Expressing workflows as code vs data

I was part of a panel in the WORKS workshop at the SC17 conference a couple of months ago, where I gave a short talk called “Expressing and Sharing Workflows” (slides). I’ve written this blog to put the slides into words and add some details I left out.

First, what is a workflow? To me, it’s a set of tasks and dependencies between them. Workflows can be represented as directed graphs (where nodes are tasks and edges are dependencies). in some cases, these graphs are acyclic, i.e., DAGs. But computer programs can also be thought of as graphs at many different levels, such as components, functions, or instructions.

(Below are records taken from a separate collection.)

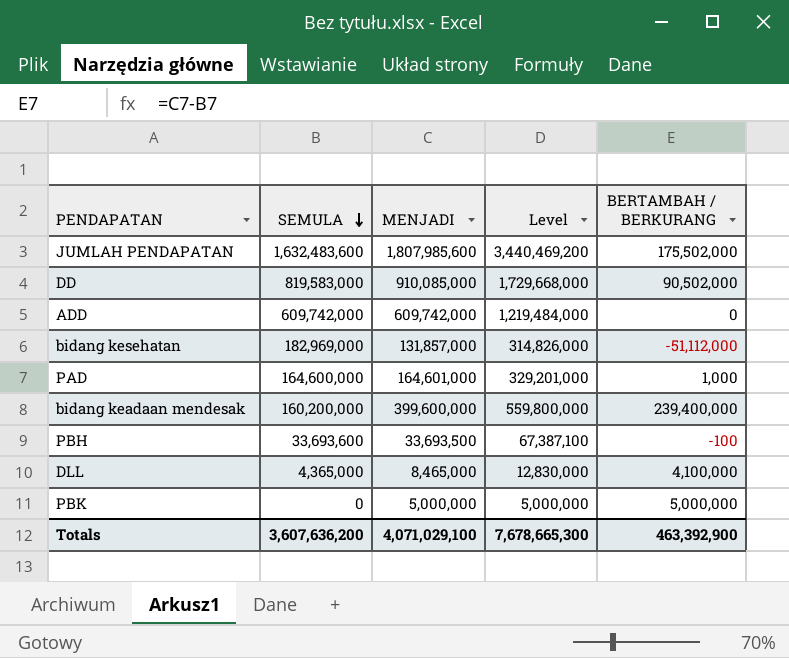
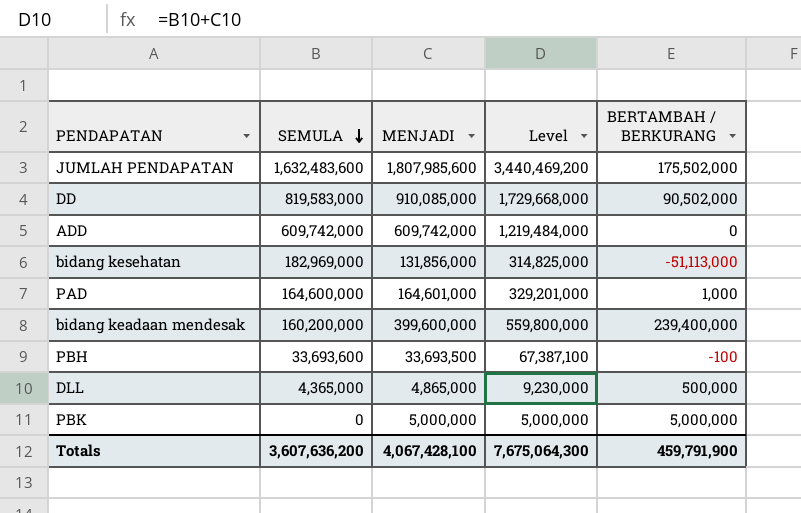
bidang kesehatan | MENJADI: 131,857,000 -> 131,856,000
bidang kesehatan | Level: 314,826,000 -> 314,825,000
bidang kesehatan | BERTAMBAH / BERKURANG: -51,112,000 -> -51,113,000
DLL | MENJADI: 8,465,000 -> 4,865,000
DLL | Level: 12,830,000 -> 9,230,000
DLL | BERTAMBAH / BERKURANG: 4,100,000 -> 500,000
Totals | MENJADI: 4,071,029,100 -> 4,067,428,100
Totals | Level: 7,678,665,300 -> 7,675,064,300
Totals | BERTAMBAH / BERKURANG: 463,392,900 -> 459,791,900

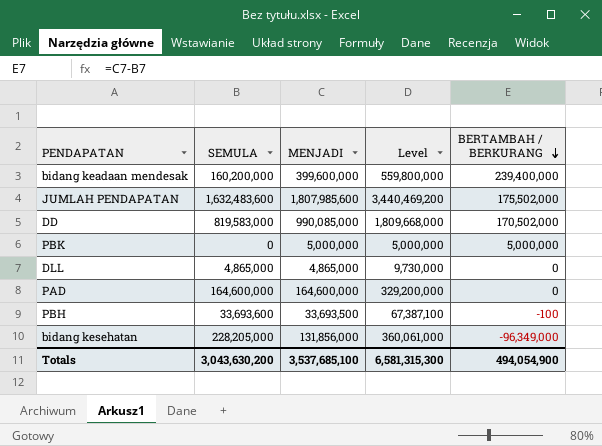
row order: SEMULA descending -> BERTAMBAH / BERKURANG descending
row ADD: 609,742,000 | 609,742,000 | 1,219,484,000 | 0 -> none
DD | MENJADI: 910,085,000 -> 990,085,000
DD | Level: 1,729,668,000 -> 1,809,668,000
DD | BERTAMBAH / BERKURANG: 90,502,000 -> 170,502,000
DLL | SEMULA: 4,365,000 -> 4,865,000
DLL | Level: 9,230,000 -> 9,730,000
DLL | BERTAMBAH / BERKURANG: 500,000 -> 0
PAD | MENJADI: 164,601,000 -> 164,600,000
PAD | Level: 329,201,000 -> 329,200,000
PAD | BERTAMBAH / BERKURANG: 1,000 -> 0
bidang kesehatan | SEMULA: 182,969,000 -> 228,205,000
bidang kesehatan | Level: 314,825,000 -> 360,061,000
bidang kesehatan | BERTAMBAH / BERKURANG: -51,113,000 -> -96,349,000
Totals | SEMULA: 3,607,636,200 -> 3,043,630,200
Totals | MENJADI: 4,067,428,100 -> 3,537,685,100
Totals | Level: 7,675,064,300 -> 6,581,315,300
Totals | BERTAMBAH / BERKURANG: 459,791,900 -> 494,054,900

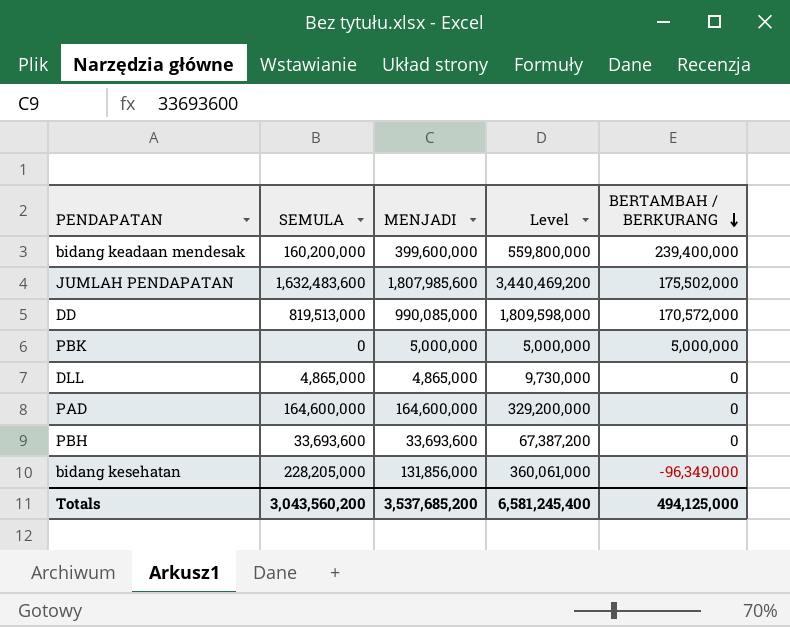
DD | SEMULA: 819,583,000 -> 819,513,000
DD | Level: 1,809,668,000 -> 1,809,598,000
DD | BERTAMBAH / BERKURANG: 170,502,000 -> 170,572,000
PBH | MENJADI: 33,693,500 -> 33,693,600
PBH | Level: 67,387,100 -> 67,387,200
PBH | BERTAMBAH / BERKURANG: -100 -> 0
Totals | SEMULA: 3,043,630,200 -> 3,043,560,200
Totals | MENJADI: 3,537,685,100 -> 3,537,685,200
Totals | Level: 6,581,315,300 -> 6,581,245,400
Totals | BERTAMBAH / BERKURANG: 494,054,900 -> 494,125,000

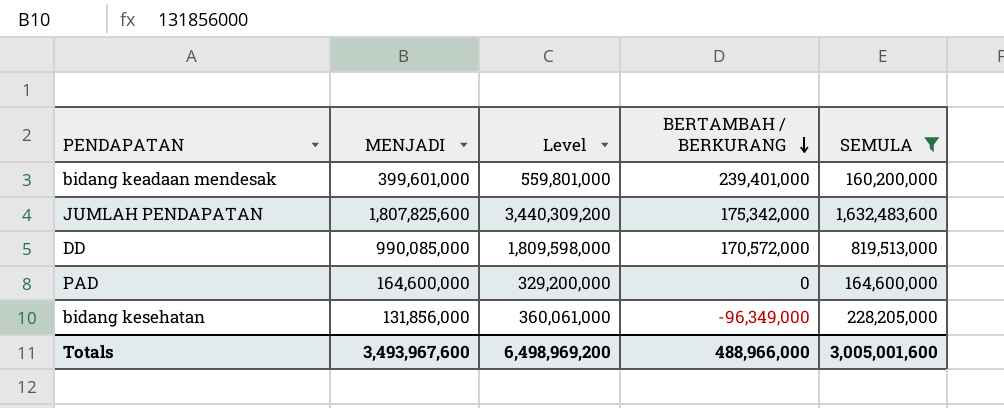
filter: none -> SEMULA >= 160,200,000
column SEMULA | position: 2 -> 5
bidang keadaan mendesak | MENJADI: 399,600,000 -> 399,601,000
bidang keadaan mendesak | Level: 559,800,000 -> 559,801,000
bidang keadaan mendesak | BERTAMBAH / BERKURANG: 239,400,000 -> 239,401,000
JUMLAH PENDAPATAN | MENJADI: 1,807,985,600 -> 1,807,825,600
JUMLAH PENDAPATAN | Level: 3,440,469,200 -> 3,440,309,200
JUMLAH PENDAPATAN | BERTAMBAH / BERKURANG: 175,502,000 -> 175,342,000
Totals | MENJADI: 3,537,685,200 -> 3,493,967,600
Totals | Level: 6,581,245,400 -> 6,498,969,200
Totals | BERTAMBAH / BERKURANG: 494,125,000 -> 488,966,000
Totals | SEMULA: 3,043,560,200 -> 3,005,001,600

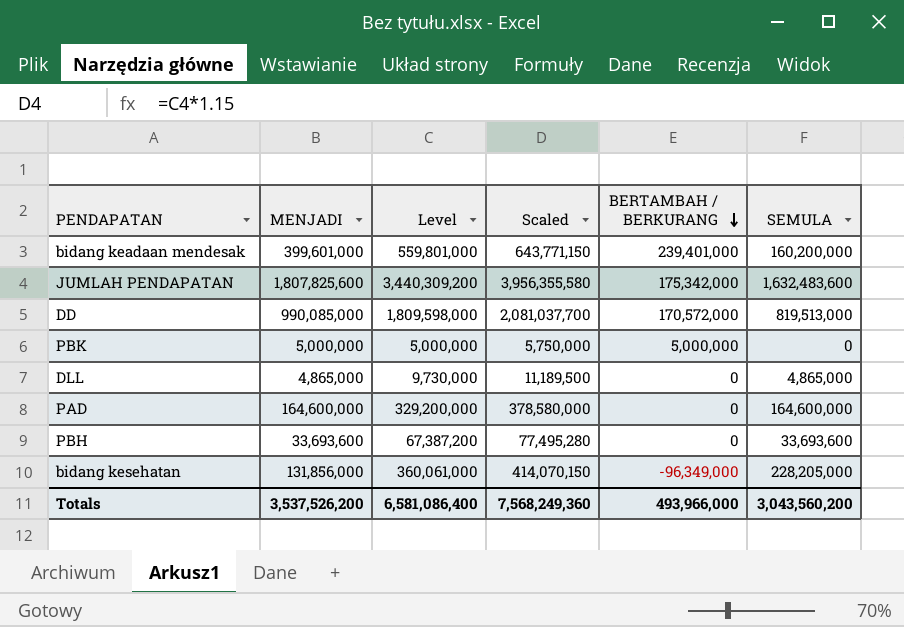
filter: SEMULA >= 160,200,000 -> none
column Scaled | formula: none -> [Level] * 1.15
Totals | MENJADI: 3,493,967,600 -> 3,537,526,200
Totals | Level: 6,498,969,200 -> 6,581,086,400
Totals | BERTAMBAH / BERKURANG: 488,966,000 -> 493,966,000
Totals | SEMULA: 3,005,001,600 -> 3,043,560,200

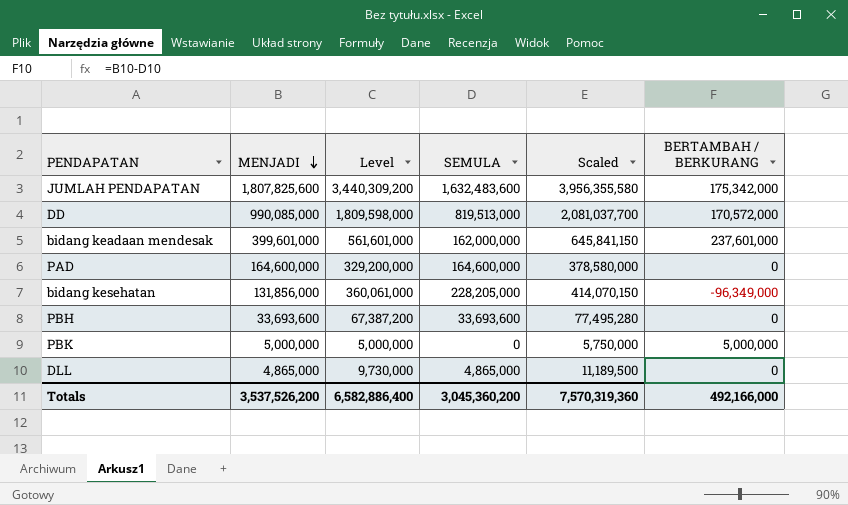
row order: BERTAMBAH / BERKURANG descending -> MENJADI descending
column SEMULA | position: 6 -> 4
bidang keadaan mendesak | Level: 559,801,000 -> 561,601,000
bidang keadaan mendesak | SEMULA: 160,200,000 -> 162,000,000
bidang keadaan mendesak | Scaled: 643,771,150 -> 645,841,150
bidang keadaan mendesak | BERTAMBAH / BERKURANG: 239,401,000 -> 237,601,000
Totals | Level: 6,581,086,400 -> 6,582,886,400
Totals | SEMULA: 3,043,560,200 -> 3,045,360,200
Totals | Scaled: 7,568,249,360 -> 7,570,319,360
Totals | BERTAMBAH / BERKURANG: 493,966,000 -> 492,166,000

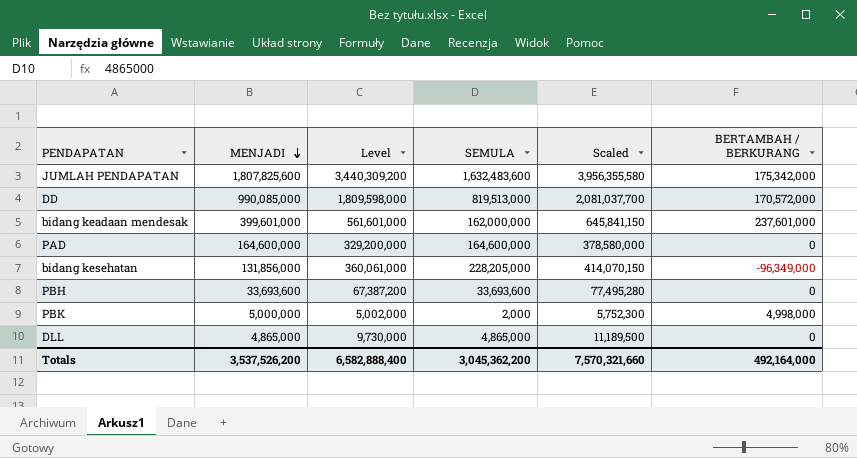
PBK | Level: 5,000,000 -> 5,002,000
PBK | SEMULA: 0 -> 2,000
PBK | Scaled: 5,750,000 -> 5,752,300
PBK | BERTAMBAH / BERKURANG: 5,000,000 -> 4,998,000
Totals | Level: 6,582,886,400 -> 6,582,888,400
Totals | SEMULA: 3,045,360,200 -> 3,045,362,200
Totals | Scaled: 7,570,319,360 -> 7,570,321,660
Totals | BERTAMBAH / BERKURANG: 492,166,000 -> 492,164,000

So how is a workflow different than a computer program? I think it’s because the tasks are well-specified in a workflow, with clear inputs and outputs, and that the tasks are often longer, with run times on the order of seconds to hours.

In some sense, though, a program is a workflow. So why should we express a workflow differently than we do a program? I want to suggest that a program or script is a natural and useful way to express a workflow. For example, most people’s first workflow is a shell script that’s used to automate and repeat a set of tasks. But in a shell script, the workflow logic can be unclear, so there are tools like YesWorkflow that can be used to annotate the script to expose the workflow logic. Beyond a shell script some use (scripting/programming) languages such as Swift or Python (through Parsl) to express workflows. While both Swift and Parsl expose the workflow logic in a program using “app” definitions to define tasks, Swift does so as a workflow language, while Parsl is a library-based approach that uses standard Python.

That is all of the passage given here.